For my Christianity course, I have students complete a series of brief exercises dubbed “Christianity in Culture Citings.” For each of these assignments, students must locate five different “citings” of Christianity in the culture around them, and write a brief summary about each, citing it appropriately, and critiquing the role that Christianity plays in the item’s formulation or function. Those students who select news items are surprisingly generous in their appraisal of what a legitimate “news” source may be — so generous that the assignment itself has shown me just how many students exhibit a false confidence about their ability to assess the reliability of news sources. In an age where some students may read Daniel Pipes’ or Pat Robertson’s online opinions as reliable “news,” or who may see The Onion as a legitimate source of public opinion, it seems imperative that we provide students with the skills to recognize different kinds and qualities of “reporting.”

In my “Women and Religion” course, I require that students select and critique a single news story in a bit more detail. For each “newsworthy” assignment, students must consider why the story they select about women and religion has been reported in mainstream media. I ask them questions such as: Why do you think this issue made it into mainstream news? What can you learn about the author that might enlighten your understanding of the author’s views and intentions in reporting this story? Why might this story about women’s role in religion sell papers or draw readers? This assignment has met with mixed success, primarily because I find that students have great difficulty assessing what a “mainstream” news source might be and will just as likely pull material from grassroots magazines, local flyers, and the college paper as from national news outlets. They also struggle with the realization that news is not news from the beginning, but was selected, arranged, and interpreted by somebody with a particular purpose in mind, usually commercially driven.

One could convincingly argue that the pedagogical problem of assessment of sources is nothing new and is merely aggravated today by the accessibility of online  resources. However, it seems to me that what is new for our students is the sheer volume of “news” resources available combined with the trickling-down of the worst aspects of postmodern theory into American culture. For students who take the digital world for granted, we cannot responsibly consider the issues relating to the integration of news in the classroom without facing head-on what the term “news” means to them today and giving them the tools to understand how larger debates about meaning and authority affect reporting about religion. We can utilize the best of postmodern perspectivism as an antidote to the worst of postmodern perspectivism when we illustrate for our students, as Postman puts it, that “Some ways of truth-telling are better than others.”

Bibliography

Eagleton, Terry. Literary Theory: An Introduction. Minneapolis: University of Minnesota Press, 1983.

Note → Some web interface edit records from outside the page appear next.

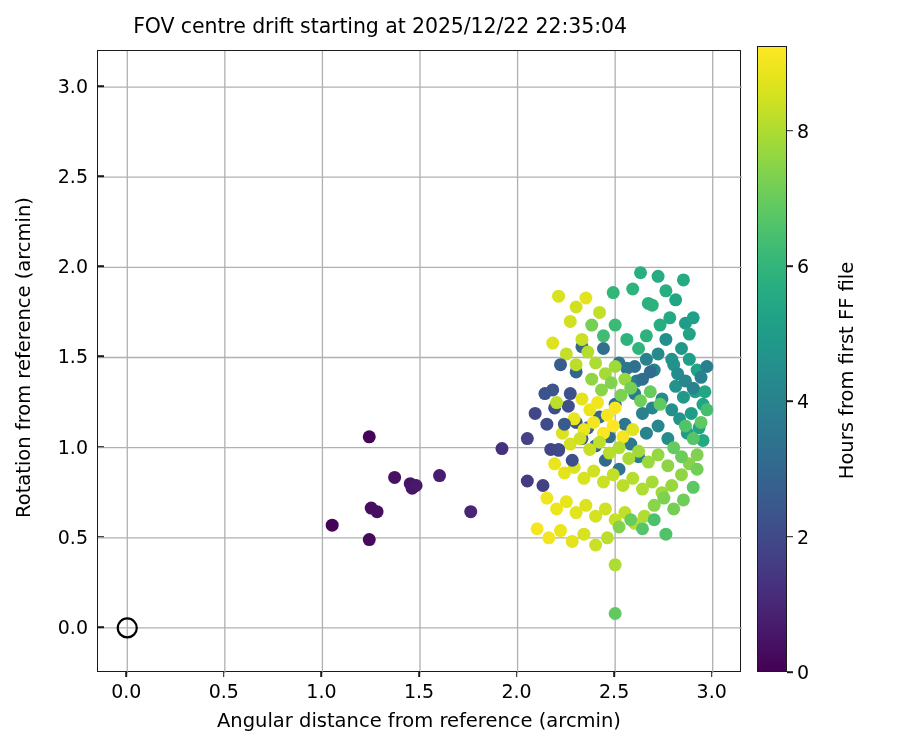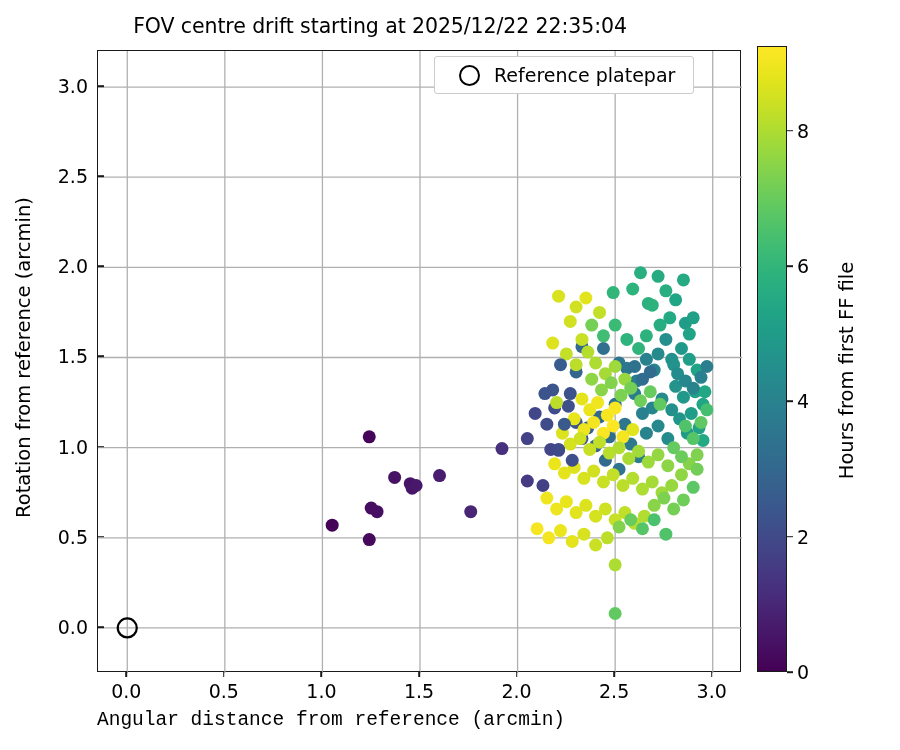--- a/index.html
+++ b/index.html
@@ -476,10 +476,6 @@
   <div id="xlabel">Angular distance from reference (arcmin)</div>
   <div id="ylabel">Rotation from reference (arcmin)</div>
 
-  <div id="legend">
-    <span id="legend-marker"></span>
-    <span id="legend-label">Reference platepar</span>
-  </div>
 
   <div id="colorbar-wrap">
     <div id="colorbar-gradient" style="background: linear-gradient(rgb(253, 231, 37) 0%, rgb(241, 230, 31) 2.5%, rgb(228, 228, 28) 5%, rgb(213, 226, 32) 7.5%, rgb(197, 223, 38) 10%, rgb(180, 221, 46) 12.5%, rgb(163, 218, 56) 15%, rgb(147, 215, 66) 17.5%, rgb(130, 210, 77) 20%, rgb(115, 206, 86) 22.5%, rgb(100, 202, 95) 25%, rgb(86, 197, 103) 27.5%, rgb(73, 192, 110) 30%, rgb(61, 187, 117) 32.5%, rgb(51, 181, 122) 35%, rgb(42, 176, 127) 37.5%, rgb(37, 170, 131) 40%, rgb(33, 164, 134) 42.5%, rgb(32, 158, 136) 45%, rgb(33, 152, 138) 47.5%, rgb(35, 146, 140) 50%, rgb(37, 140, 141) 52.5%, rgb(39, 134, 141) 55%, rgb(41, 128, 142) 57.5%, rgb(44, 122, 142) 60%, rgb(46, 116, 142) 62.5%, rgb(48, 110, 142) 65%, rgb(51, 104, 142) 67.5%, rgb(54, 97, 141) 70%, rgb(57, 91, 141) 72.5%, rgb(60, 84, 140) 75%, rgb(63, 77, 138) 77.5%, rgb(66, 69, 135) 80%, rgb(68, 62, 132) 82.5%, rgb(70, 53, 128) 85%, rgb(71, 45, 123) 87.5%, rgb(72, 37, 116) 90%, rgb(72, 28, 109) 92.5%, rgb(71, 19, 102) 95%, rgb(70, 10, 93) 97.5%, rgb(68, 1, 84) 100%);"></div>

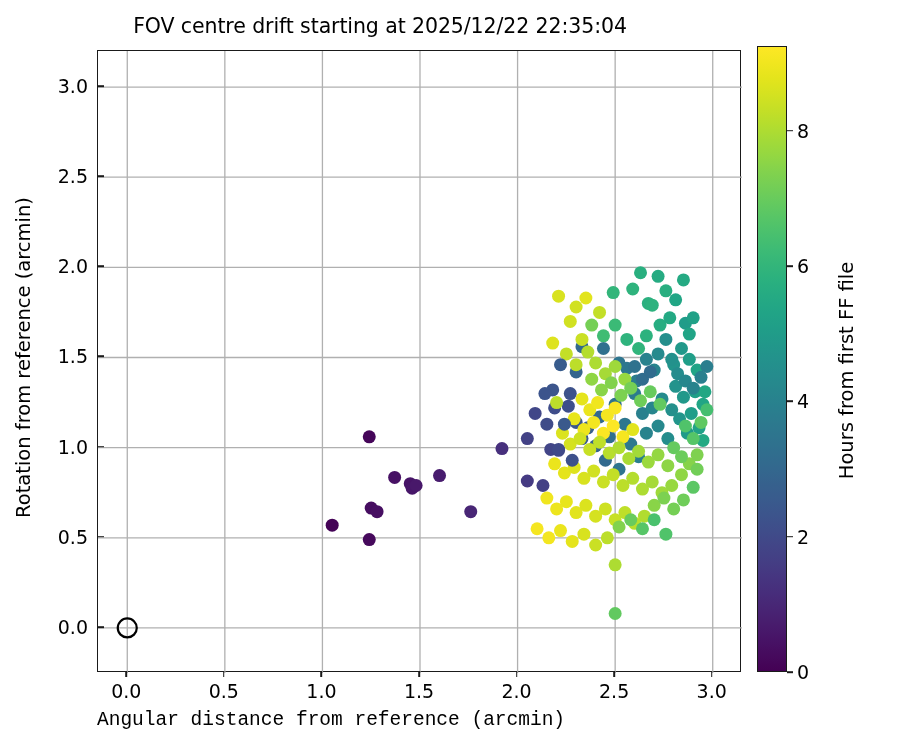--- a/index.html
+++ b/index.html
@@ -117,9 +117,9 @@
     left: 97px;
     top: 709px;
     width: 644px;
+    text-align: center;
     font-size: 19.5px;
     color: #000000;
-    font-family: Liberation Mono, monospace;
   }
   #ylabel {
     position: absolute;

Foucault, Michel. “The Means of Correct Training” from Discipline and Punish. Excerpted in The Foucault Reader, edited by Paul Rabinow. New York: Pantheon Books, 1984.

Hoover, Stewart. Religion in the News: Faith and Journalism in American Public Discourse. Thousand Oaks, CA: SAGE Publications, 1998.

Postman, Neil. Amusing Ourselves to Death: Public Discourse in the Age of Show Business. New York: Viking Penguin, Elisabeth Sifton Books, 1985.